I bought his answer. I had to; I'd exhausted my repertoire of voice impersonations and strange looks.
Then I fell back on a tried-and-true query for mail carriers.
"Ever been bit by a dog?" I asked.
"I've been nipped, but never really bit," David said.
Darn.
"So, what else do you know about me from the mail you deliver to me?" I asked.
Dave pursed his lips and stared out the front window of his mini-mail van while he pondered.
"You know, I can't think of any-thing in particular," he said, "but, of course, now I'm going to be paying more attention because you've asked."

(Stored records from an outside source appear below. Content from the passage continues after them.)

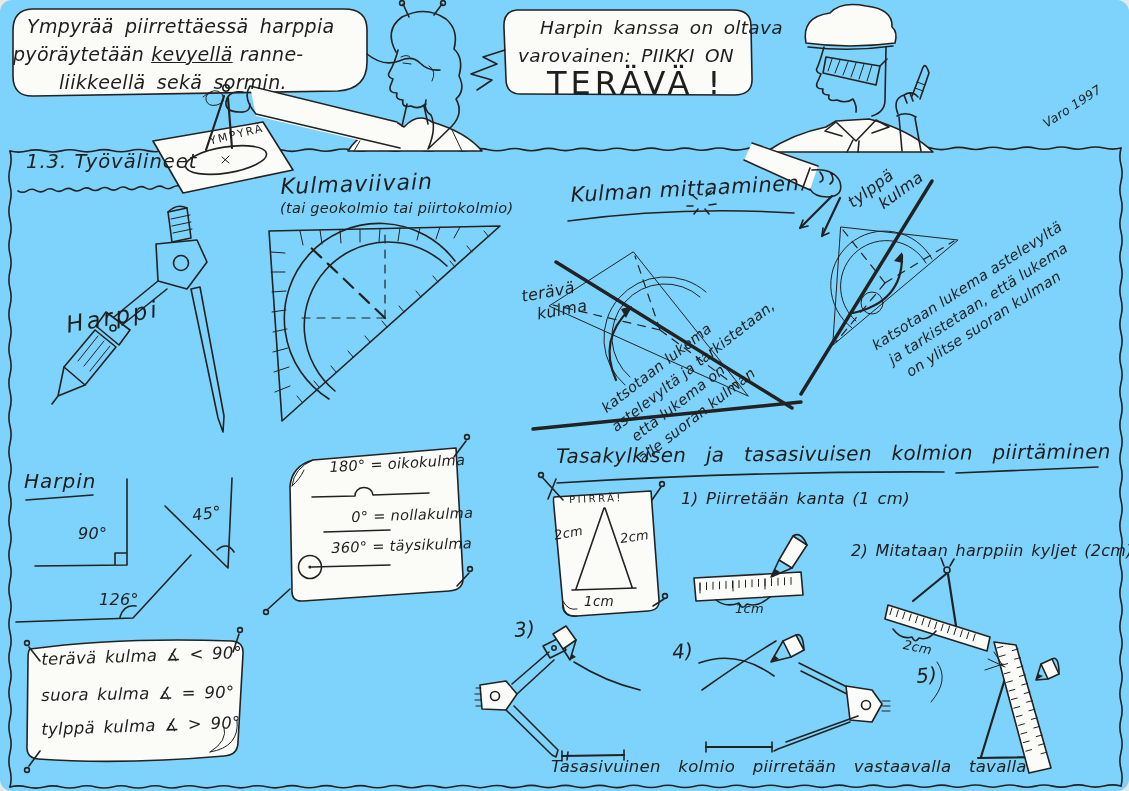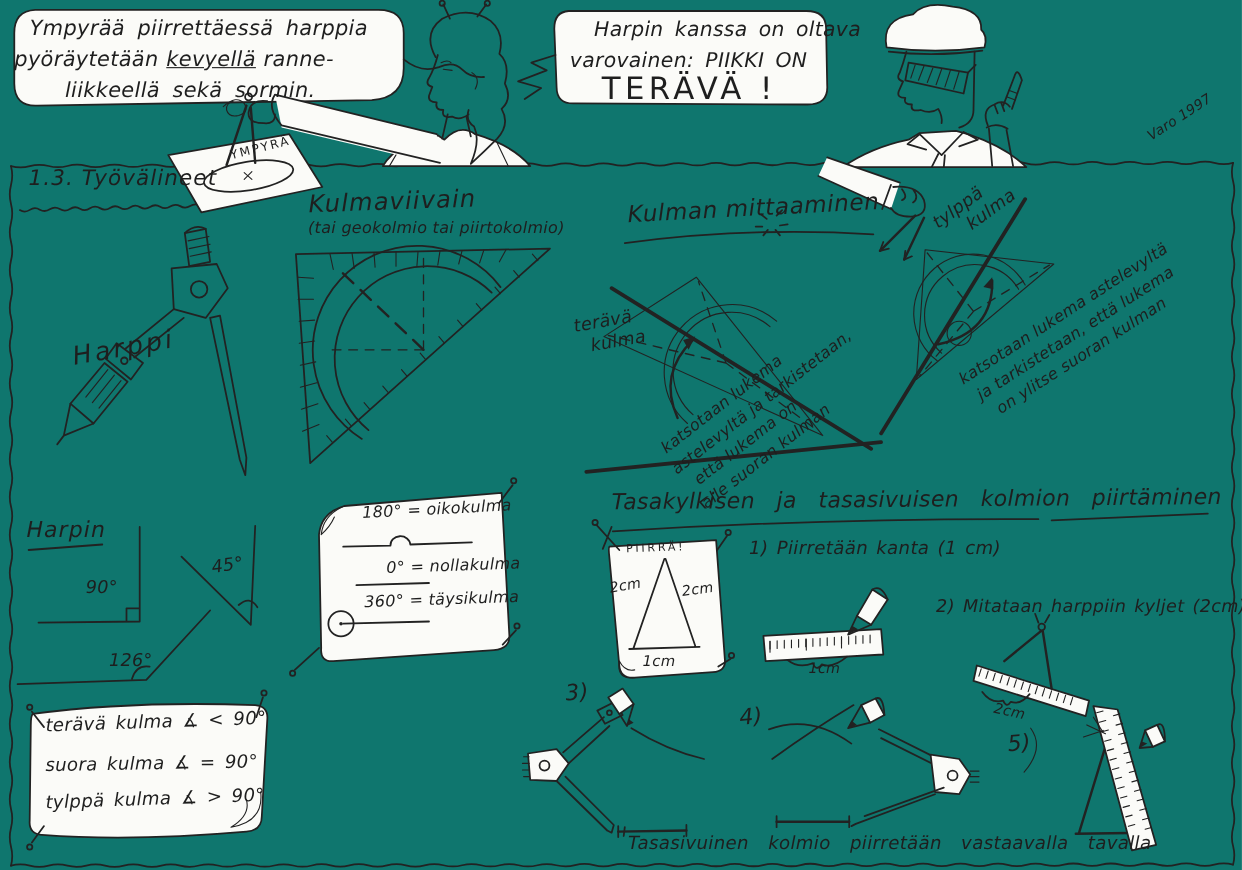"Ympyrää piirrettäessä harppia" .page { background: #0f766e -> #7dd3fc; border-radius: none -> 12px }
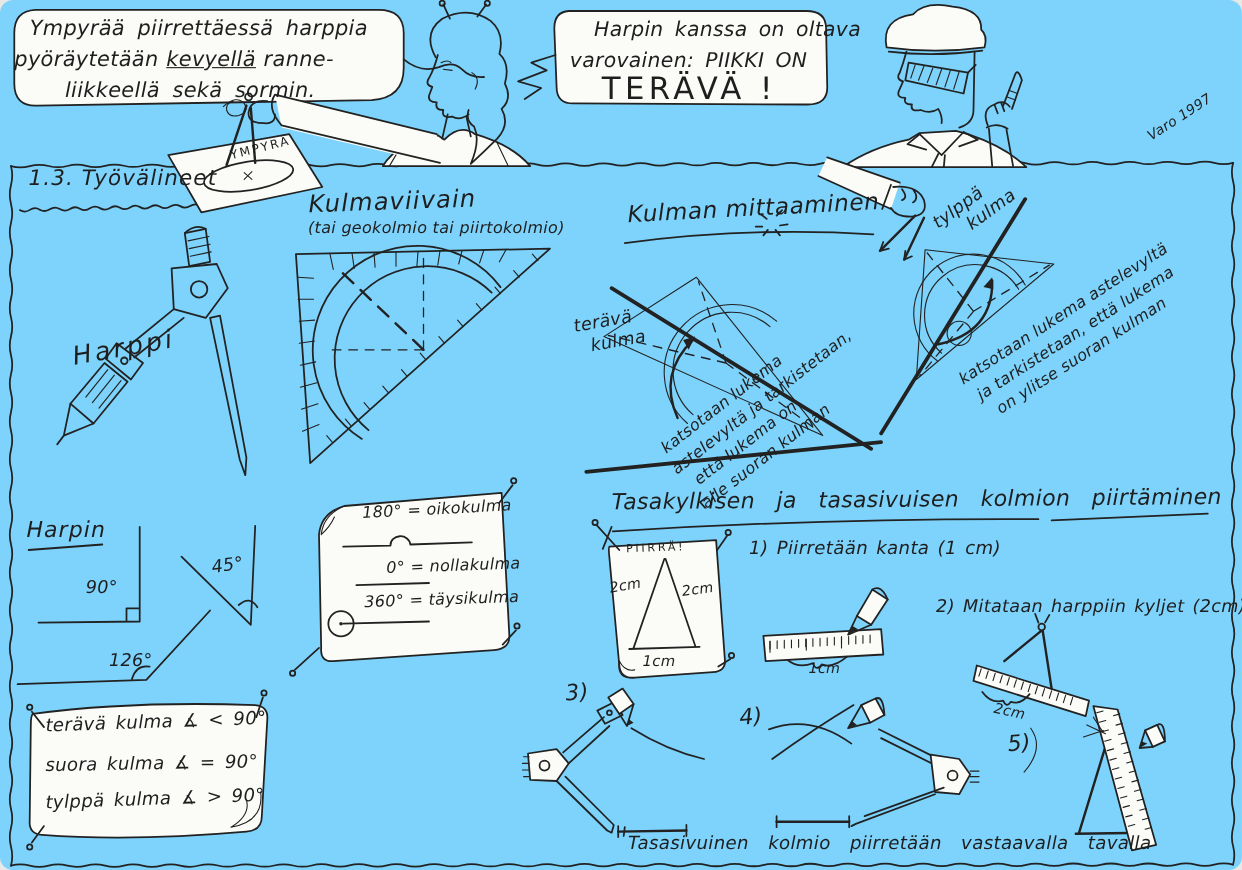"TERÄVÄ !" div.t { font-size: 28px -> 32px }
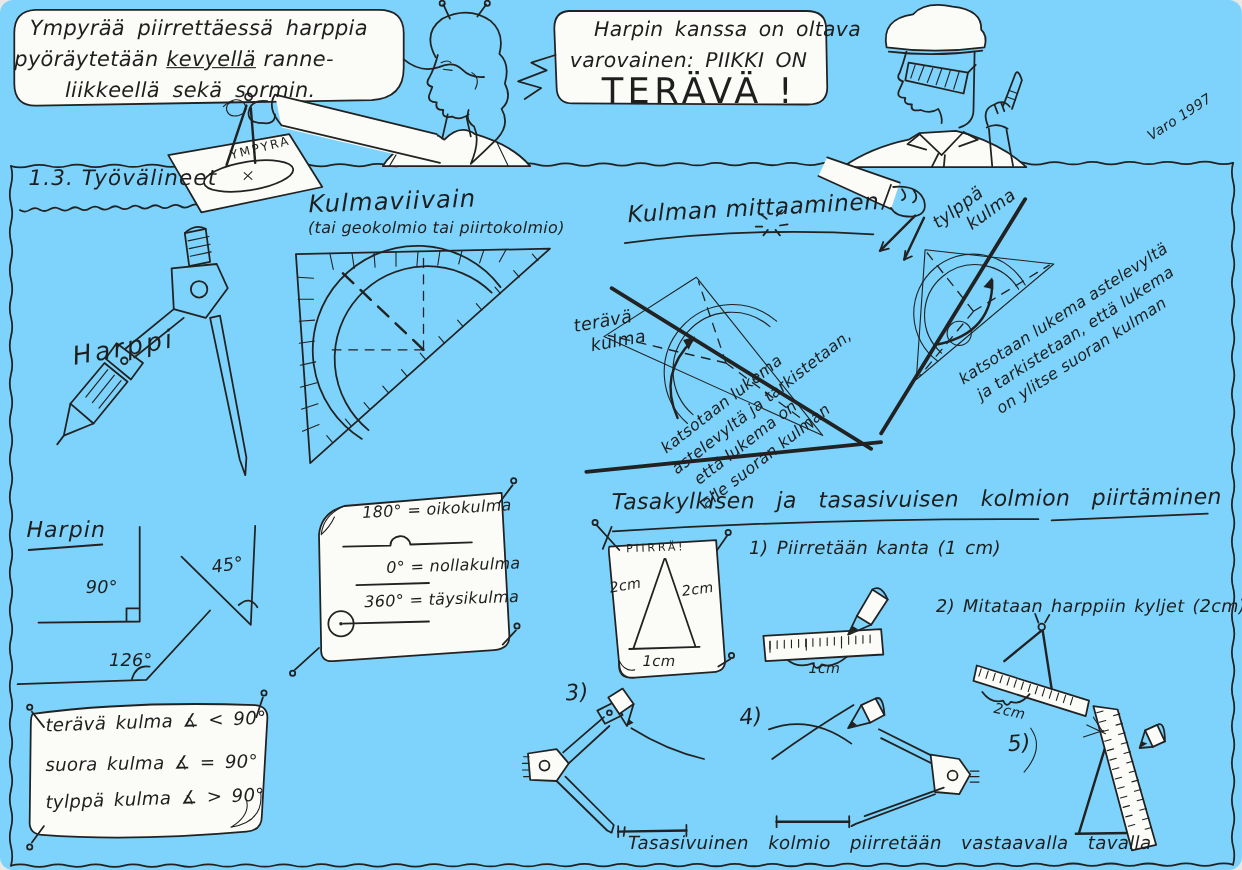"Tasasivuinen kolmio piirretään" div.t { left: 571px -> 551px }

I wondered if it was a good thing to have your mail carrier pay more attention to you?
"Do you notice when people get government checks? Unemployment checks?" I queried.
"Oh, yeah."
"What else do you know?" I pressed.
"I know you wrote a letter to a paper in Colorado," he grinned, as he passed me an envelope from the paper in Colorado.
"I write for that paper; I'm a columnist. That's my paycheck."
"Oh," he said, not impressed at all.
Not that I was attempting to impress him. Much. His unimpressed-ness (is that even a word?), however, would reach new depths if he actually saw the amount of that paycheck. But I digress.
Mail carrier Dave suggested that we meet for coffee if I wanted to know more about what he knew and more about a postal carrier's life.
Mm-hmm. First he knows where I lived 10 years ago AND he knows my maiden name. Now he wants to meet for a drink?